Solo che per ottenerlo davvero bisognerebbe almeno cominciare ad eradicare la contenzione scritta e parlata sistematicamente sbattuta in faccia ai malati. Atteggiamento che li lega, serrandone l'anima, al secolare stigma e all'assurdo pregiudizio che la malattia mentale si porta ancora appresso. Ma come si fa a cambiare, se tuttora è prassi che ogni parlamentare debba, nell'adempimento del proprio mandato, giudicare l'agire di un collega dell'opposizione (che prontamente rinvia al mittente) diagnosticandogli un disturbo bipolare o una schizofrenia paranoide o un “comportamento da psicolabile”?
 
Ovviamente senza neppure sapere di che cosa sta parlando. E come si fa a cambiare, se non c'è giornale che quotidianamente non ricorra, nei titoli o nel testo, a termini psichiatrici per commentare un accadimento che nulla ha a che fare con la salute mentale? Sia che si tratti di una legge sgradita, sia che si tratti di una partita di calcio, sia che si tratti di pubblicizzare uno stagionale sconto commerciale per farlo apparire più attraente.
 
E più sono cattivi e più si sentono professionalmente realizzati.
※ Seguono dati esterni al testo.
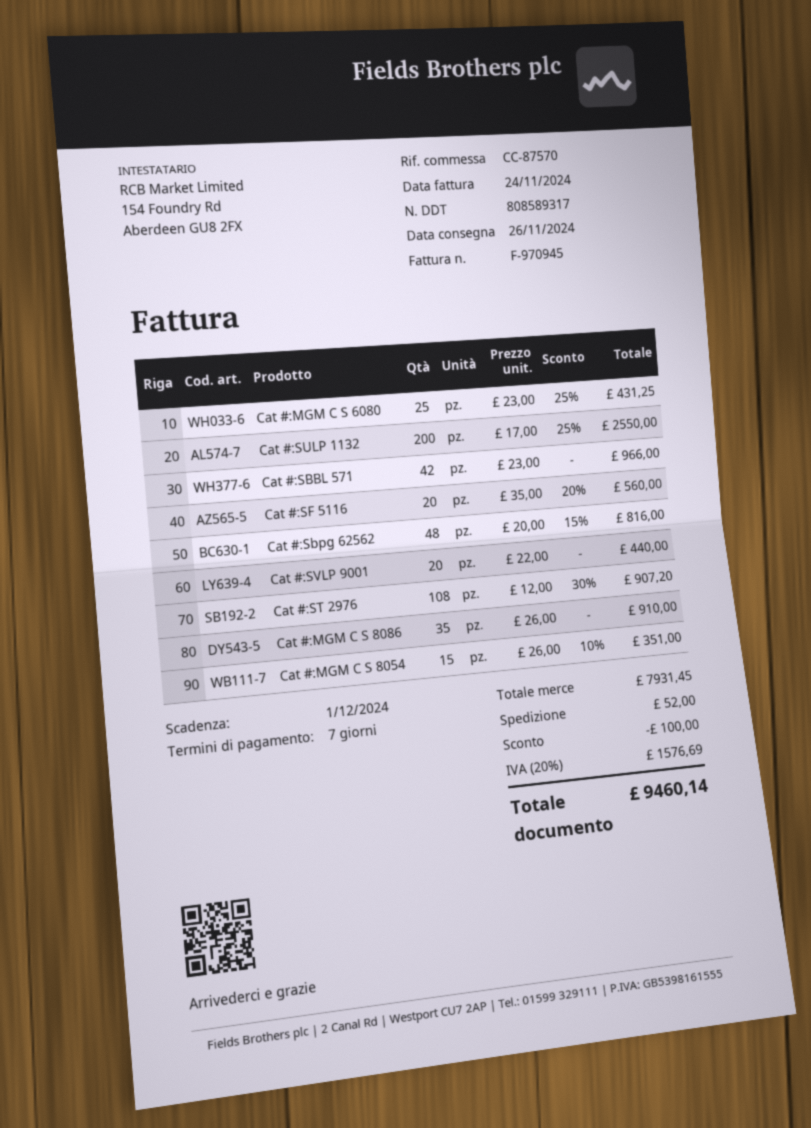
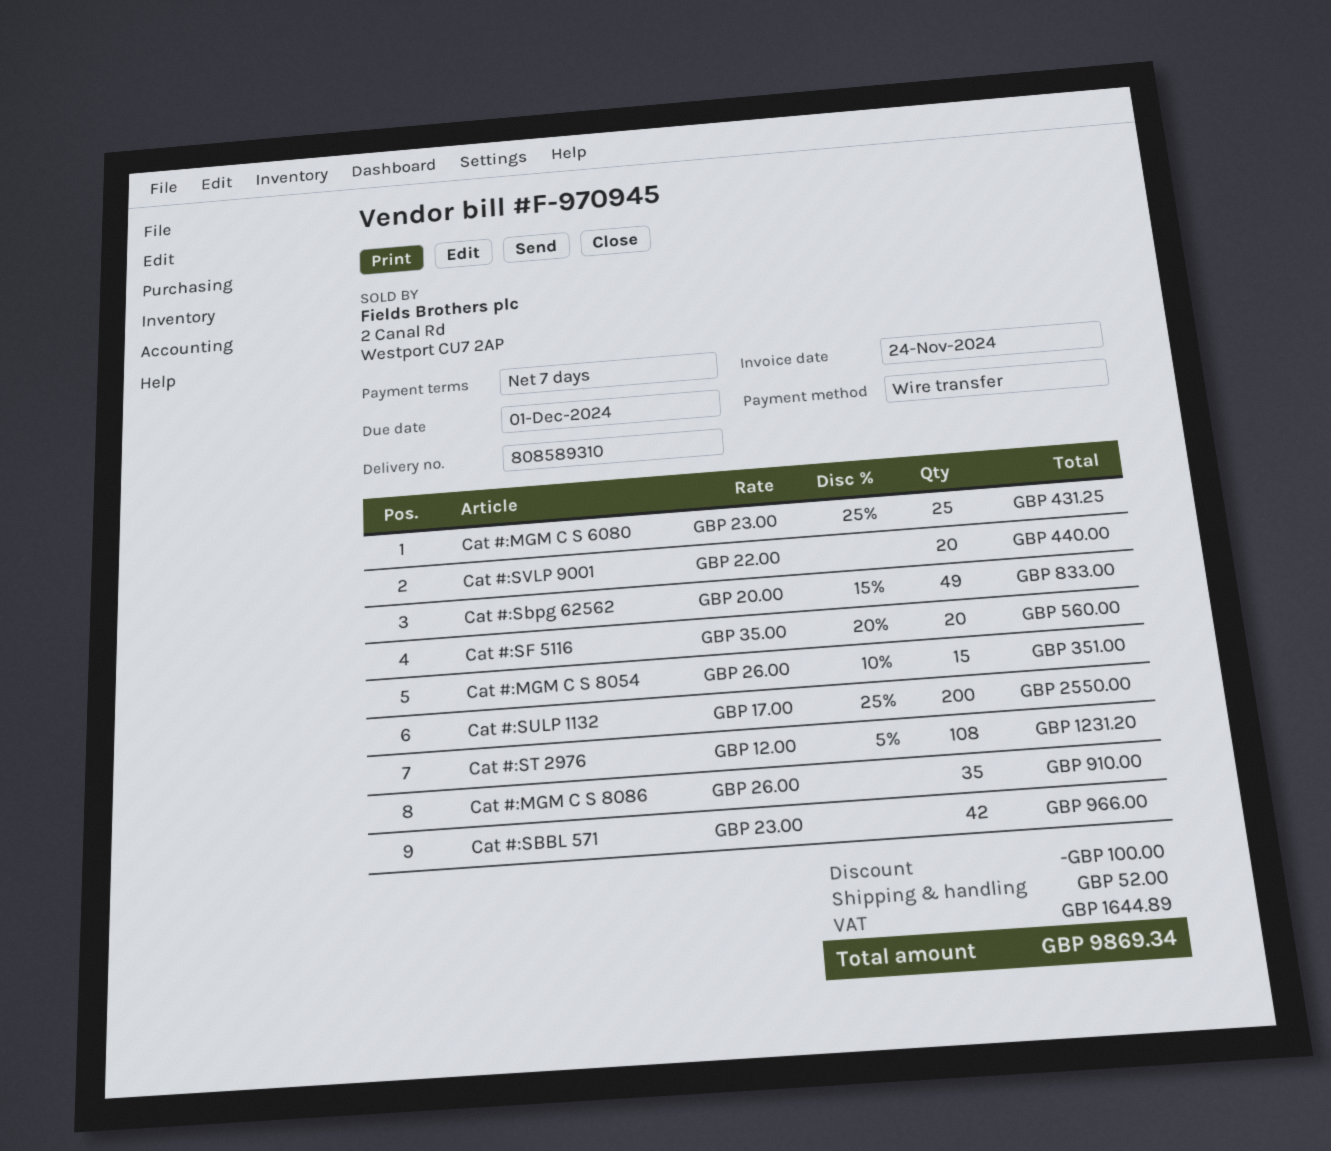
delivery note number: 808589317 -> 808589310
Cat #:Sbpg 62562: 48 x 20.00 - 15% = 816.00 -> 49 x 20.00 - 15% = 833.00
Cat #:ST 2976: 108 x 12.00 - 30% = 907.20 -> 108 x 12.00 - 5% = 1231.20
tax: 1576.69 -> 1644.89
total: 9460.14 -> 9869.34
E chissenefrega se la contenzione scritta e parlata è peggiore delle fasce ai polsi e alle caviglie nel letto di un servizio psichiatrico di diagnosi e cura ospedaliero. E' un supplizio, del tutto paragonabile a quello della goccia cinese, che alla fine trafigge sì i familiari, ma soprattutto i malati che rischiano di sfasciarsi del tutto, dentro. La loro disabilità può diventare insopportabile, e la loro vita un punto di domanda.
 
Al quale hanno per ora risposto solo i cattolici “fratelli della carità” fiamminghi prevedendo che il malato non terminale sofferente di un disturbo mentale possa ottenere, firmando prima un modulo di consenso, il proprio suicidio assistito/eutanasia (legale in Belgio). Tentazione finale che secondo loro: “Se affrontata seriamente (sic!) e accompagnata con prudenza, può prevenire delle forme di suicidio ben più violente”. Ad oggi ne hanno seppelliti ben oltre cento.